WHAT YOU SHOULD DO: Your answer must consist of exactly the lines below, starting with the line with "- H4: La reforma" and going on through the line with "de largo plazo.", and nothing else.

WORKING DATA:
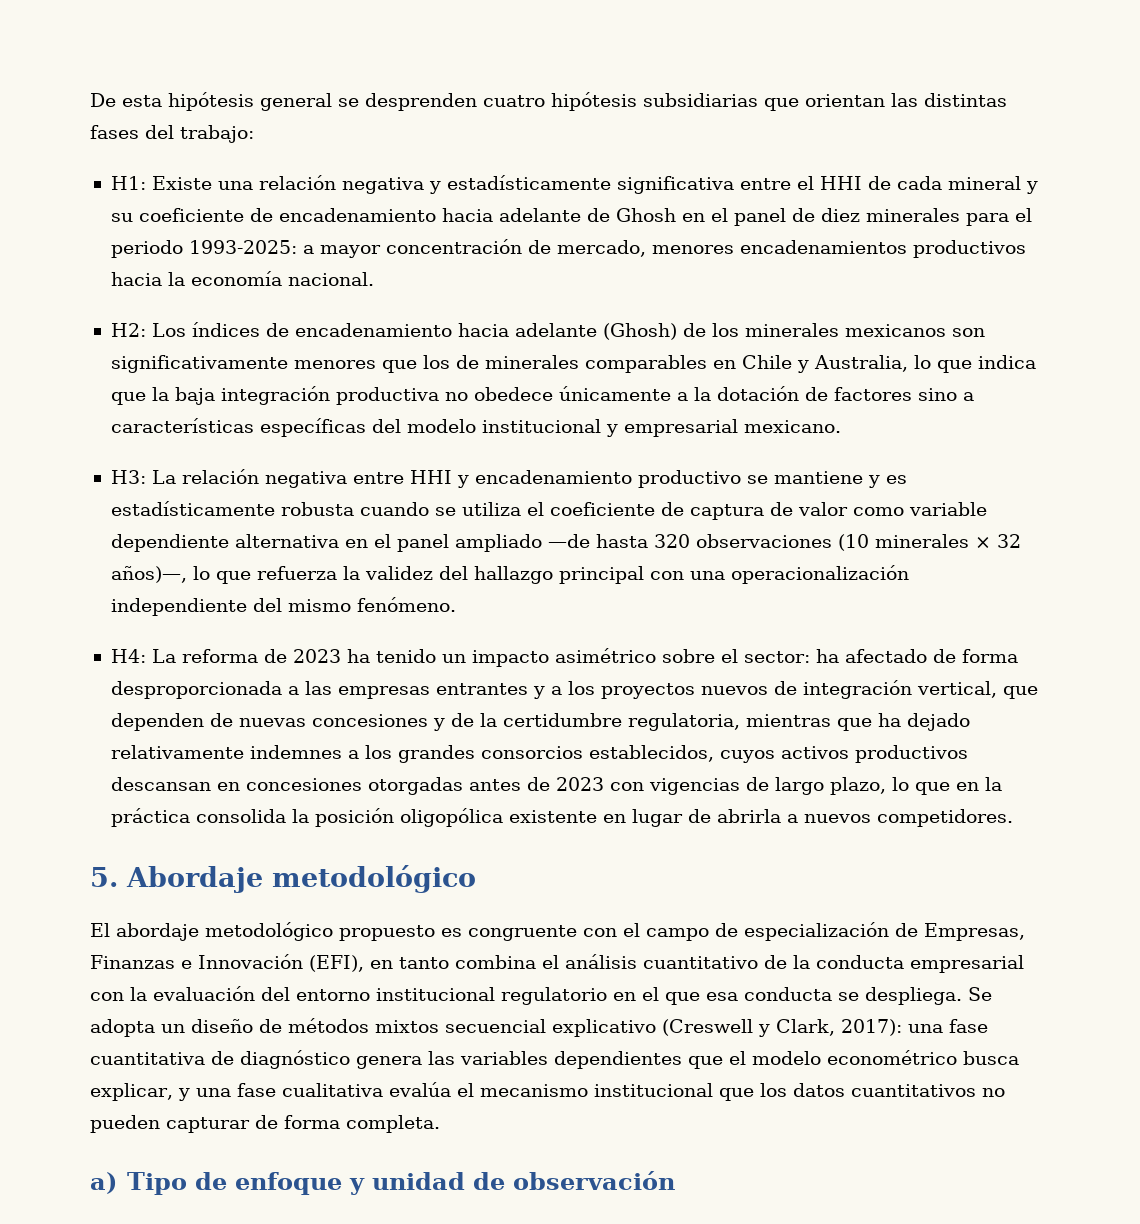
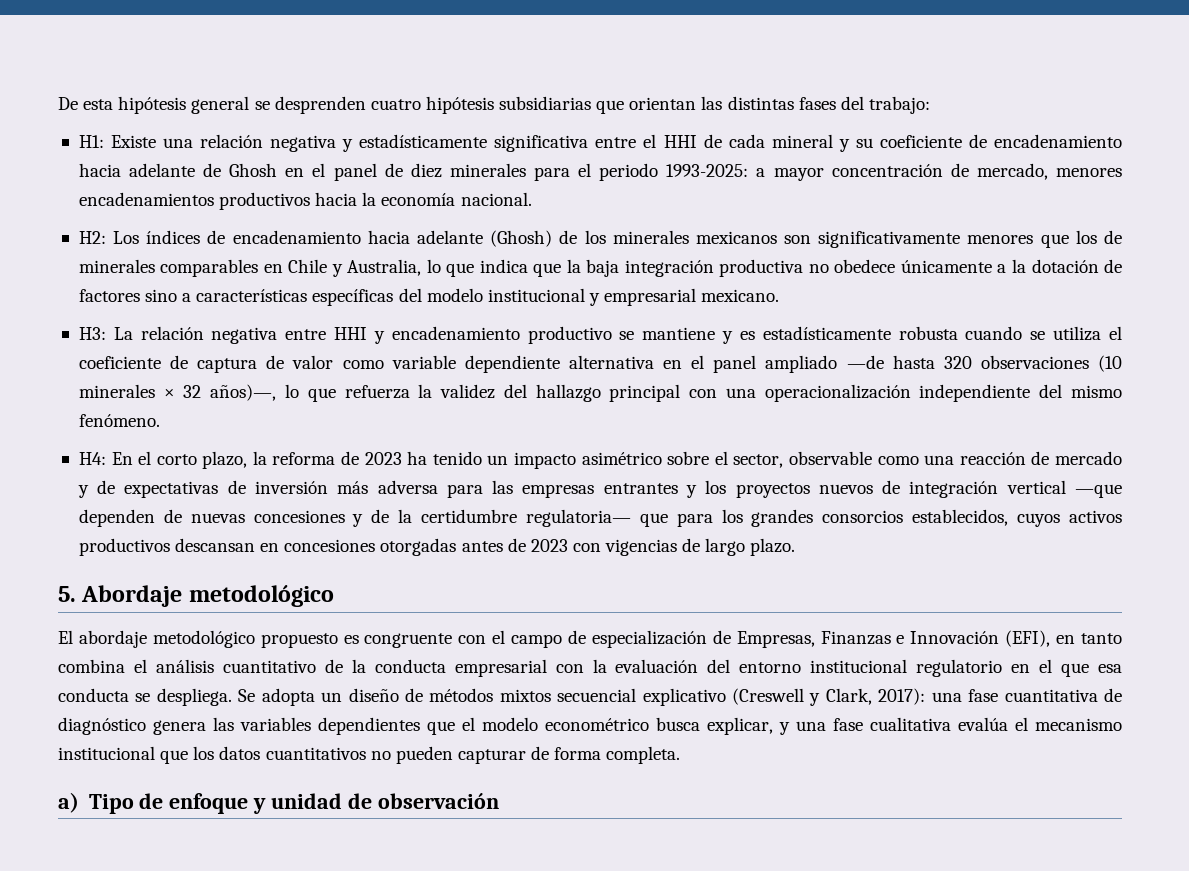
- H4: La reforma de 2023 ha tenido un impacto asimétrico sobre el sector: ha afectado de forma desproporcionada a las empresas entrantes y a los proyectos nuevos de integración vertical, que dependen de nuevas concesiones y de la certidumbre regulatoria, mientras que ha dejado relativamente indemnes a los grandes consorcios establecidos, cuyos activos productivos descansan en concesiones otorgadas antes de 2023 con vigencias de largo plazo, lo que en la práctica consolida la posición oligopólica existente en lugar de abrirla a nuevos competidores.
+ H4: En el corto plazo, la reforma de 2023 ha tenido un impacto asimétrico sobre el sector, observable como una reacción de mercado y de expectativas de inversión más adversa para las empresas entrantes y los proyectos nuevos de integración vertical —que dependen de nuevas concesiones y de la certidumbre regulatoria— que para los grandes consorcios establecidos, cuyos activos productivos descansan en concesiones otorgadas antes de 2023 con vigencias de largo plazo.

---

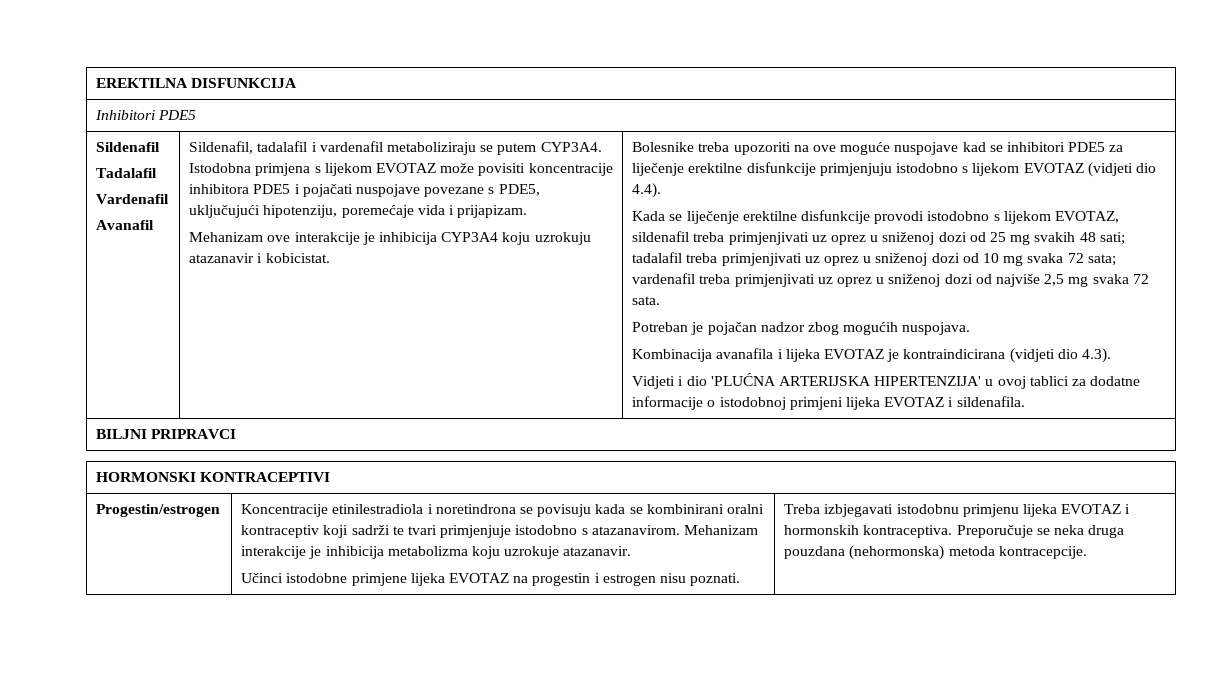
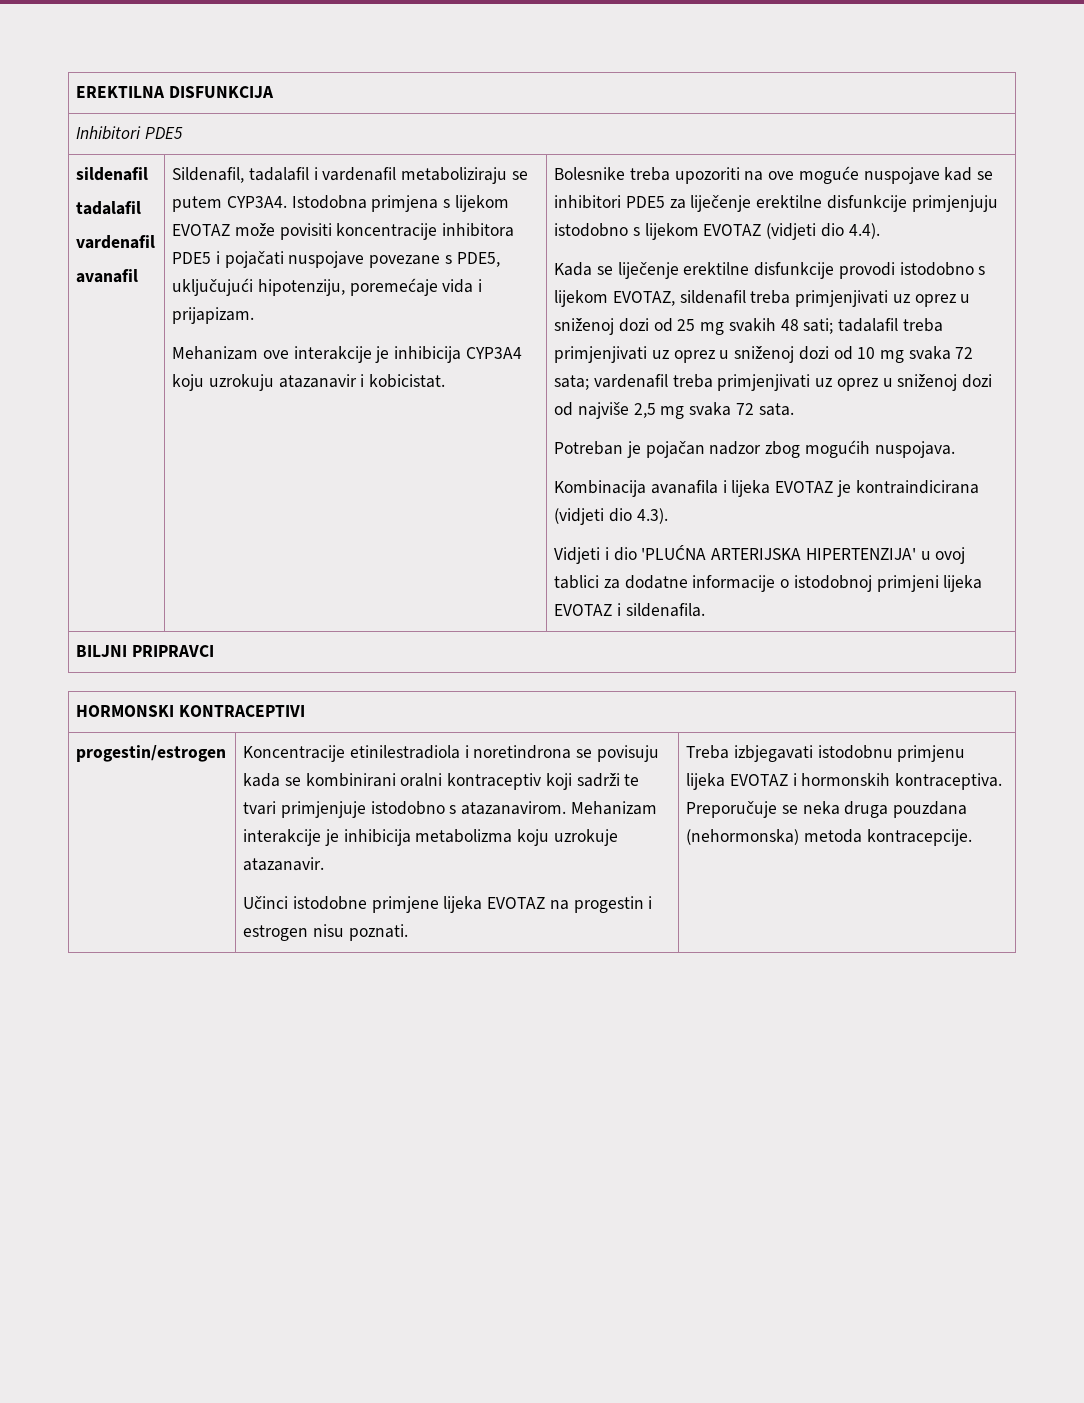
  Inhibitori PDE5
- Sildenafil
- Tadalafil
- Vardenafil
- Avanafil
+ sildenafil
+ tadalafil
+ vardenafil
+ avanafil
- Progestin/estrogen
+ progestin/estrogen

ANSWER SECTION:
- H4: La reforma de 2023 ha tenido un impacto asimétrico sobre el sector: ha afectado de forma desproporcionada a las empresas entrantes y a los proyectos nuevos de integración vertical, que dependen de nuevas concesiones y de la certidumbre regulatoria, mientras que ha dejado relativamente indemnes a los grandes consorcios establecidos, cuyos activos productivos descansan en concesiones otorgadas antes de 2023 con vigencias de largo plazo, lo que en la práctica consolida la posición oligopólica existente en lugar de abrirla a nuevos competidores.
+ H4: En el corto plazo, la reforma de 2023 ha tenido un impacto asimétrico sobre el sector, observable como una reacción de mercado y de expectativas de inversión más adversa para las empresas entrantes y los proyectos nuevos de integración vertical —que dependen de nuevas concesiones y de la certidumbre regulatoria— que para los grandes consorcios establecidos, cuyos activos productivos descansan en concesiones otorgadas antes de 2023 con vigencias de largo plazo.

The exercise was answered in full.